I've decided to address my approach to infants and toddlers next, partially because this is probably my favorite age group.  I firmly believe infant and toddlers ideally should not be in group care.  They belong small home environments rather daycare center type settings.  Nothing can really convince me otherwise.  HOWEVER, when they are put together in groups some really fun things can happen to go along with all the inevitable biting.  Prior to becoming a parent, or finishing my undergraduate degree even, I spent a lot of time as an assistant and/or lead teacher in infant and toddler groups.   My experiences there, along with my technical training in infants and toddlers, are a big part of my philosophy of infants and toddlers.  The things I've learned about Montessori have only complimented that over the years.  I apologize in advance for the number of photos in this post.  I have well documented these stages  :)

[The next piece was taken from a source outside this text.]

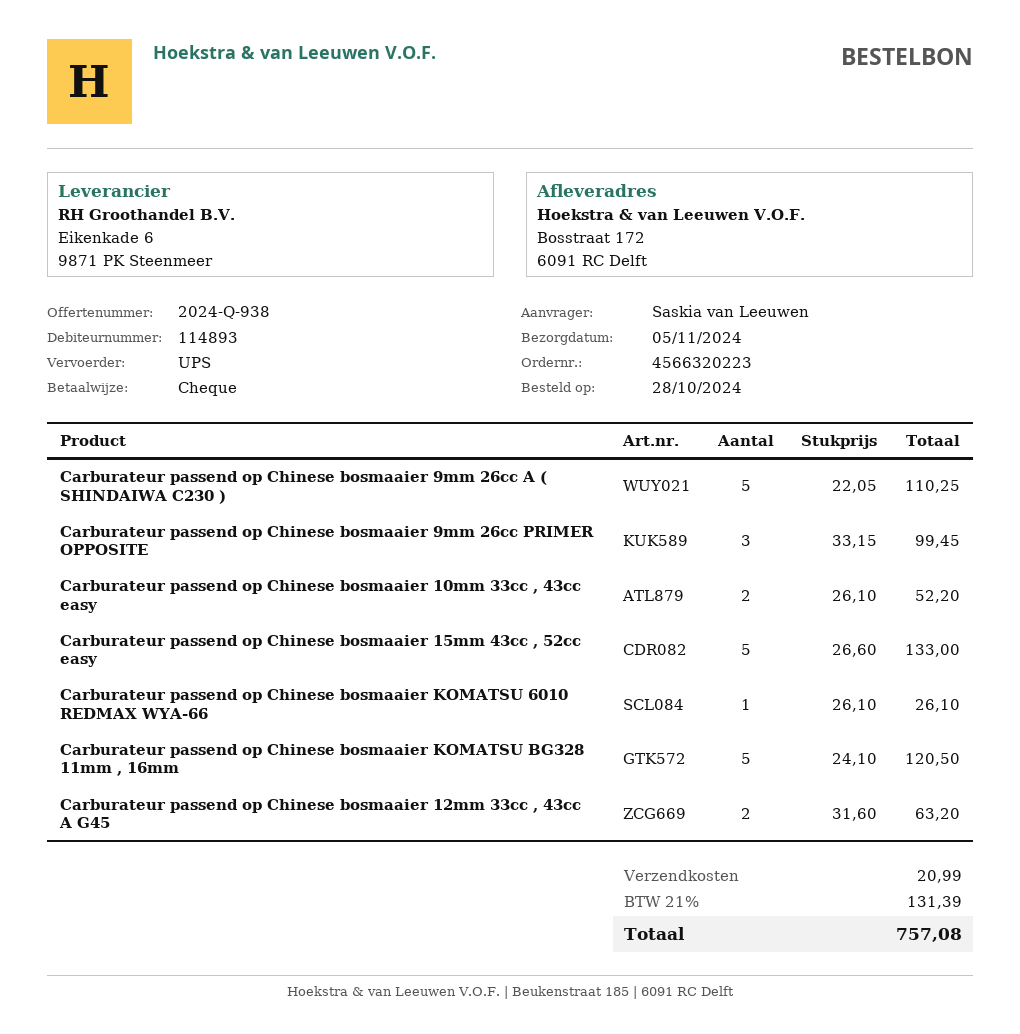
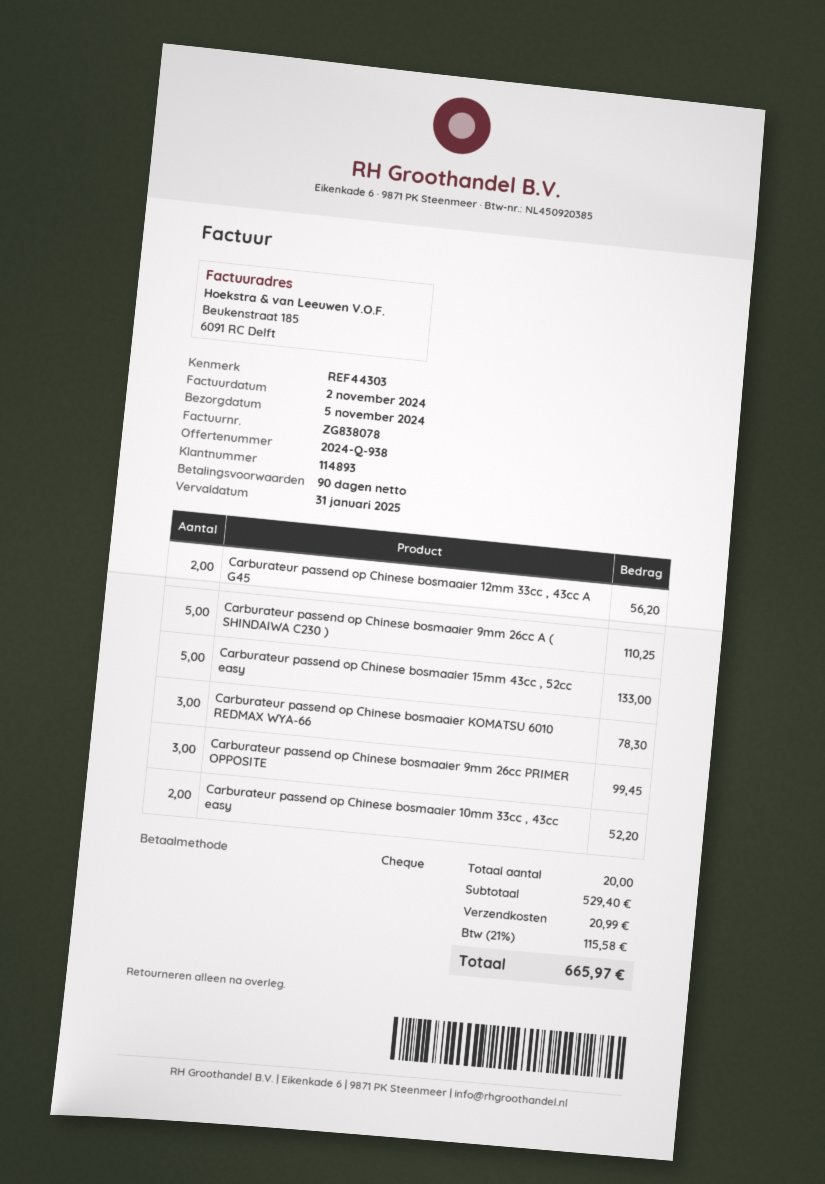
Carburateur passend op Chinese bosmaaier KOMATSU 6010 REDMAX WYA-66: 1 for 26.10 -> 3 for 78.30
Carburateur passend op Chinese bosmaaier KOMATSU BG328 11mm , 16mm: 5 for 120.50 -> none
Carburateur passend op Chinese bosmaaier 12mm 33cc , 43cc A G45: 2 for 63.20 -> 2 for 56.20
tax: 21% = 131.39 -> 21% = 115.58
total: 757.08 -> 665.97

Newborns and Itty-Bitties (through 3 months or so)
Tell me what newborns need other than lots of love?   Lots of time in the loving arms of parents, siblings, and other loved ones is my prescription for the early months.  I don't have much of a plan other than that.  For materials, toys, activities, whatever at this age there isn't a lot.  The only material I have is vision mobiles and mirrors (preferably a low mounted wall mirror but I haven't always had one available).  Key *milestones* I watch for are focusing on faces and hands and head control while on the tummy.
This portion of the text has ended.